I have both cubes (Red C4Y, thanks Justin, and a B and a W Edison), and I have to say that they have their own pros and cons, it depends what type of a cuber you are and how loose or how tight you like your cubes to be.

For OH, I would def. recommend the C4Y cube since the edge caps definitely give a better sense of control and balance while turning, however it WILL pop during an average of 5, so be prepared to use your strong fingers (LOL) to fix your cube quickly and continue.

For 2H (normal speedsolve), Edison wins hands down. It cuts corners better (about 10 degrees better), it's a little noisier but that's okay because for BLD it helps you know EXACTLY what you've done; the stickers that come with the Edison are already very nice PVC ones; the C4Y ones must be replaced by either a Bright CS set or a Studio Cube set since I find the ones they give you are hard to recognize with.

Edison's though suck for OH since they're heavier and stiffer (noticeably, but not so much for 2H, especially for PLL attacks!), that's the only con I can think of; that and the cost, obviously.


----------



## Vulosity (Mar 27, 2009)

Edison it is! Thanks to everybody for the help.


----------



## Jhong253 (Mar 27, 2009)

EmersonHerrmann said:


> Joseph:What problems has Cube4you had with quality?



Wow, you actually went to the WCA profile and bothered to find my name... Well, C4Y has given my nothing but crappy cubes -- cubes that are nearly impossible to speedcube without some serious sanding and breaking-in.


----------



## Regisiew (Mar 27, 2009)

I'm not trying to convince you to purchase one of my cubes, but I think the C4Y isn't as good as the edison, and actually in my opinion, I don't think it's that good at all. Though don't take my advice into great consideration because I don't even own a C4Y, but I've felt many before. I don't know exactly why, but compared to an edison, I honestly think C4Y sucks. But once again, I don't own one, but I do know that of every cube I've used, edison's the best feel.
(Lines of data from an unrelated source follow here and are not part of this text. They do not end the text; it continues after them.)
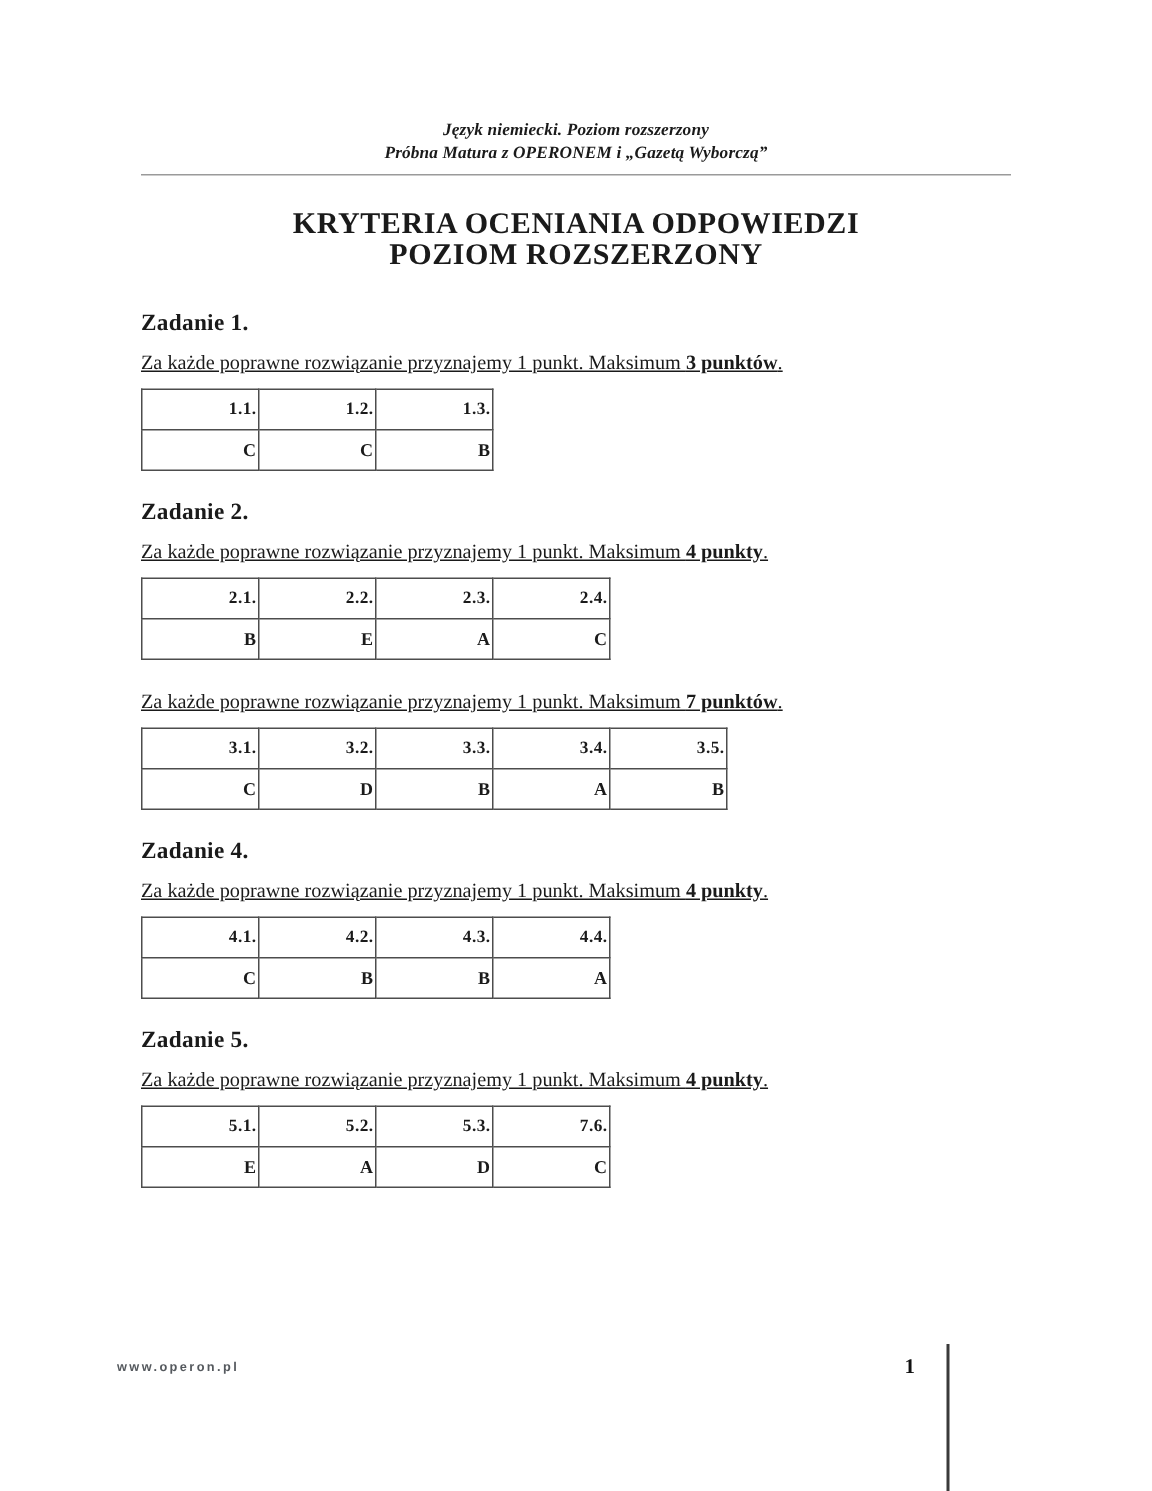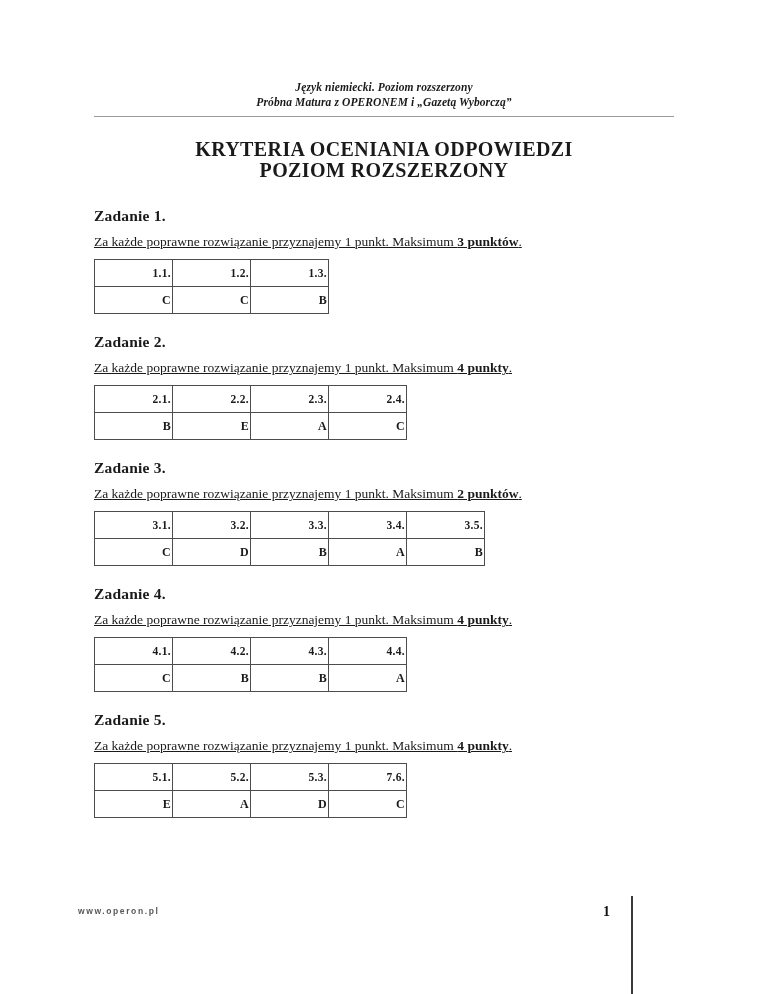--- a/index.html
+++ b/index.html
@@ -187,7 +187,6 @@
     </div>
 
     <div class="task">
-      <div class="task-heading">Zadanie 3.</div>
       <p class="task-desc"><span>Za każde poprawne rozwiązanie przyznajemy 1 punkt. Maksimum </span><b>2 punktów</b><span>.</span></p>
       <table class="answers">
         <tbody>

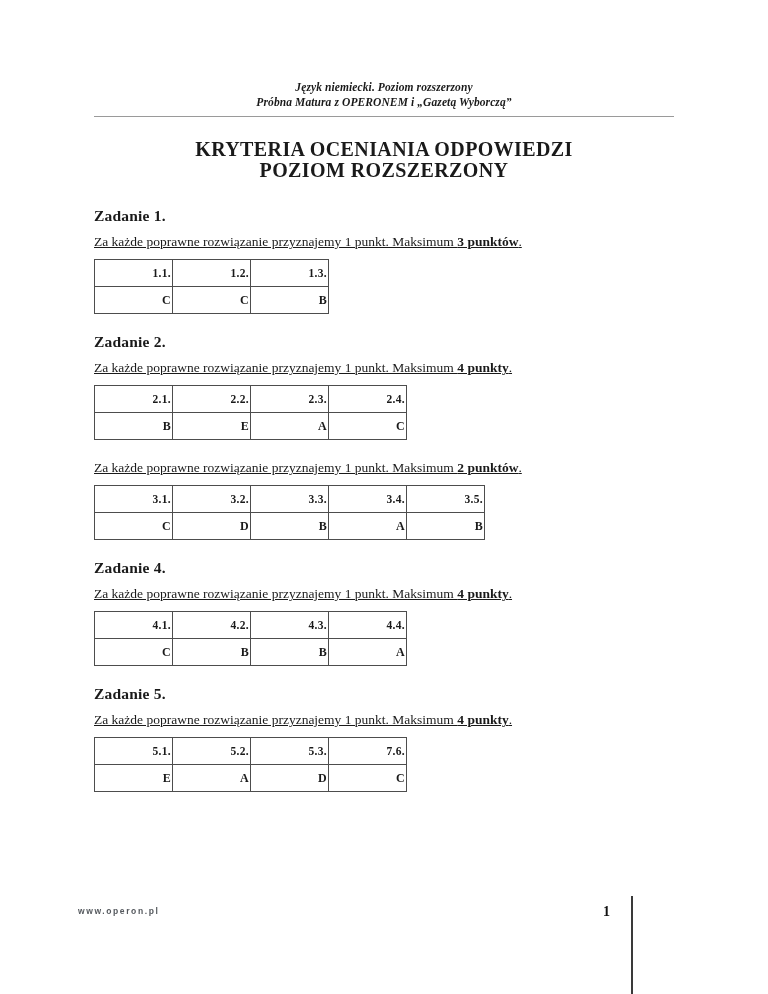--- a/index.html
+++ b/index.html
@@ -187,7 +187,7 @@
     </div>
 
     <div class="task">
-      <p class="task-desc"><span>Za każde poprawne rozwiązanie przyznajemy 1 punkt. Maksimum </span><b>2 punktów</b><span>.</span></p>
+      <p class="task-desc"><span>Za każde poprawne rozwiązanie przyznajemy 1 punkt. Maksimum </span><b>7 punktów</b><span>.</span></p>
       <table class="answers">
         <tbody>
             <tr class="head">

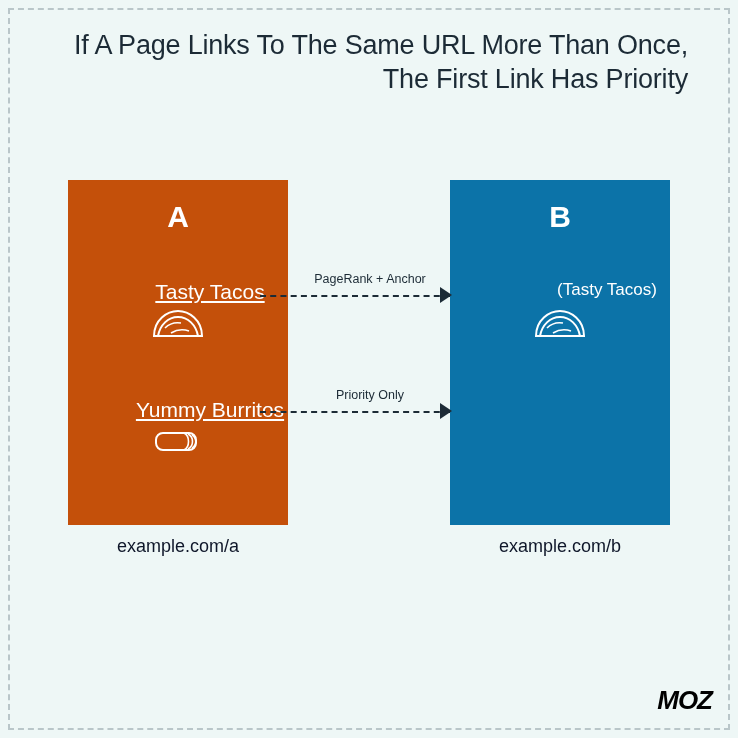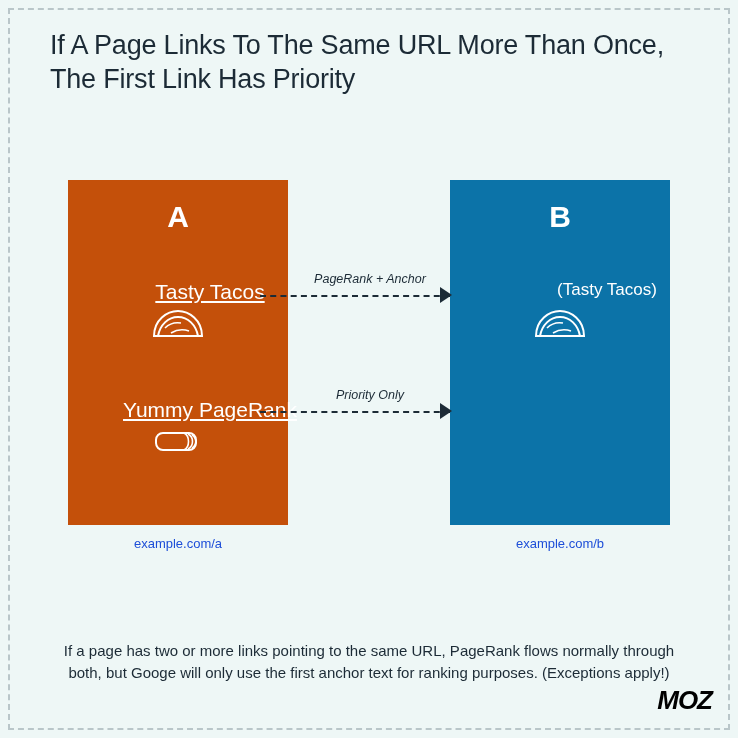--- a/index.html
+++ b/index.html
@@ -36,7 +36,7 @@
     left: 50px;
     top: 28px;
     width: 638px;
-    text-align: left;
+    text-align: right;
     font-size: 27px;
     line-height: 34px;
     font-weight: normal;

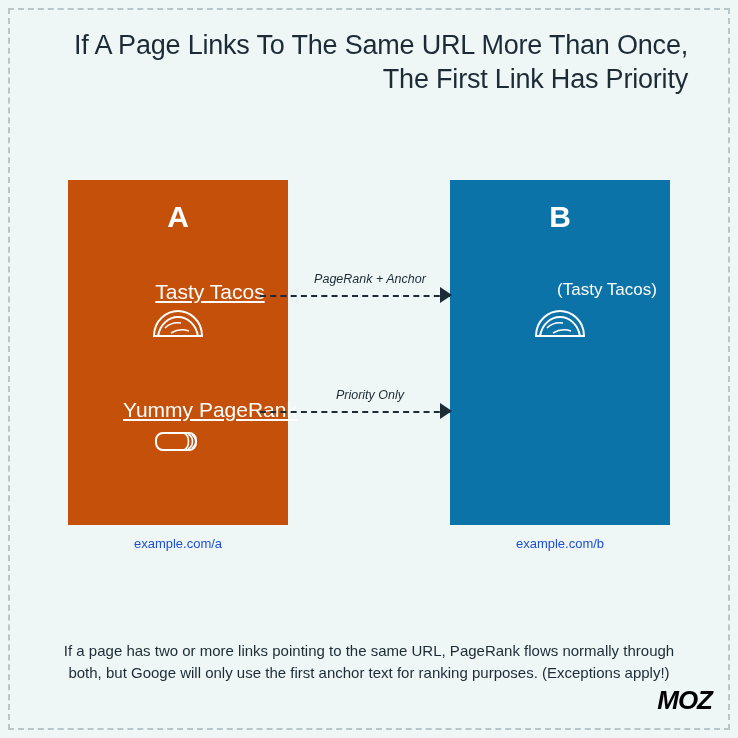--- a/index.html
+++ b/index.html
@@ -139,7 +139,6 @@
     font-size: 12.5px;
     color: #1c2b36;
     width: 200px;
-    font-style: italic;
   }
   .arrow-label-1 { left: 270px; top: 272px; }
   .arrow-label-2 { left: 270px; top: 388px; }

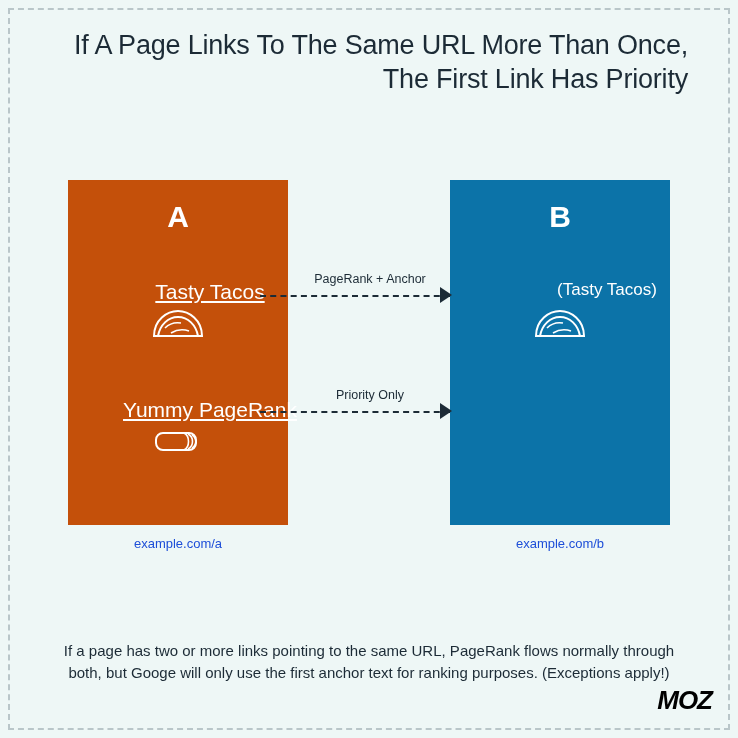--- a/index.html
+++ b/index.html
@@ -186,7 +186,7 @@
       </svg>
     </div>
 
-    <div class="link-text link-2">Yummy PageRank</div>
+    <div class="link-text link-2">Yummy Burritos</div>
     <div class="icon-wrap icon-burrito-a">
       <svg width="50" height="30" viewBox="0 0 50 30" aria-hidden="true">
         <rect x="3" y="7" width="40" height="17" rx="7" fill="none" stroke="#ffffff" stroke-width="2"></rect>

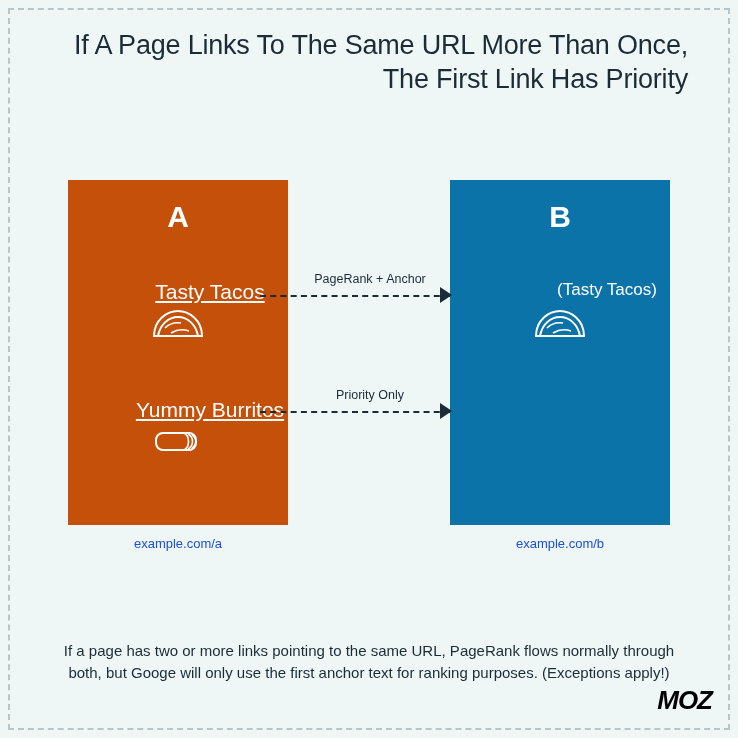--- a/index.html
+++ b/index.html
@@ -105,8 +105,8 @@
     position: absolute;
     width: 220px;
     text-align: center;
-    font-size: 13px;
-    color: #1d4ed8;
+    font-size: 18px;
+    color: #0f172a;
   }
   .caption-a { left: 68px; top: 536px; }
   .caption-b { left: 450px; top: 536px; }

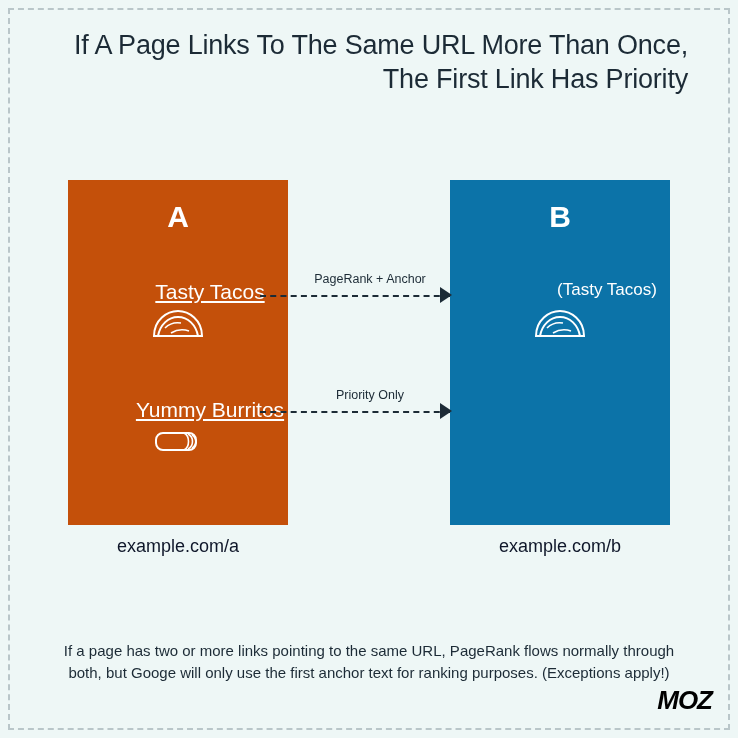--- a/index.html
+++ b/index.html
@@ -227,7 +227,6 @@
     <div class="arrow-head"></div>
   </div>
 
-  <div class="footnote">If a page has two or more links pointing to the same URL, PageRank flows normally through both, but Googe will only use the first anchor text for ranking purposes. (Exceptions apply!)</div>
 
   <div class="moz-logo">MOZ</div>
Though it's all personal preference.


----------



## DavidWoner (Mar 27, 2009)

jhong253 said:


> Edisons are not known as well as C4Y though, because up until tribox and Regisiew showed up they were literally unavailable outside of Korea. Keep that in mind.



I'm pretty sure tribox was open a while before the test group of c4y cubes was even sent out.


----------



## Jhong253 (Mar 28, 2009)

I never said tribox showed up after C4Y cubes. I'm saying that Edisons are still not quite as well known. A lot of people know about C4Y site, and thus a lot of people know about C4Y cubes. Edisons still aren't quite as well known because the sites selling them are not quite as well known, etc.


----------



## Odin (Mar 28, 2009)

Ehh go with a Edison, C4Y shipping is risky at best, but still IMO c4y cubes are the winners.


----------



## vloc15 (Apr 7, 2009)

i own a c4y cube but i haven't tried an Edison yet. I'm planning on buying one though so that i could compared them. however, my c4y cube is my main speed cube as of now, i got my PB. ave with it.


----------



## Jai (Apr 7, 2009)

I tried an Edison at TOW (Toronto Open Winter), and it was decent. That's when Michael (abr71310) told me that he hadn't lubed it yet


----------



## abr71310 (Apr 7, 2009)

Jai said:


> I tried an Edison at TOW (Toronto Open Winter), and it was decent. That's when Michael (abr71310) told me that he hadn't lubed it yet



LOL Jai xD
Yeah, I didn't YET... I went home afterwards and lubed the White Edison, it became so much more faster!!!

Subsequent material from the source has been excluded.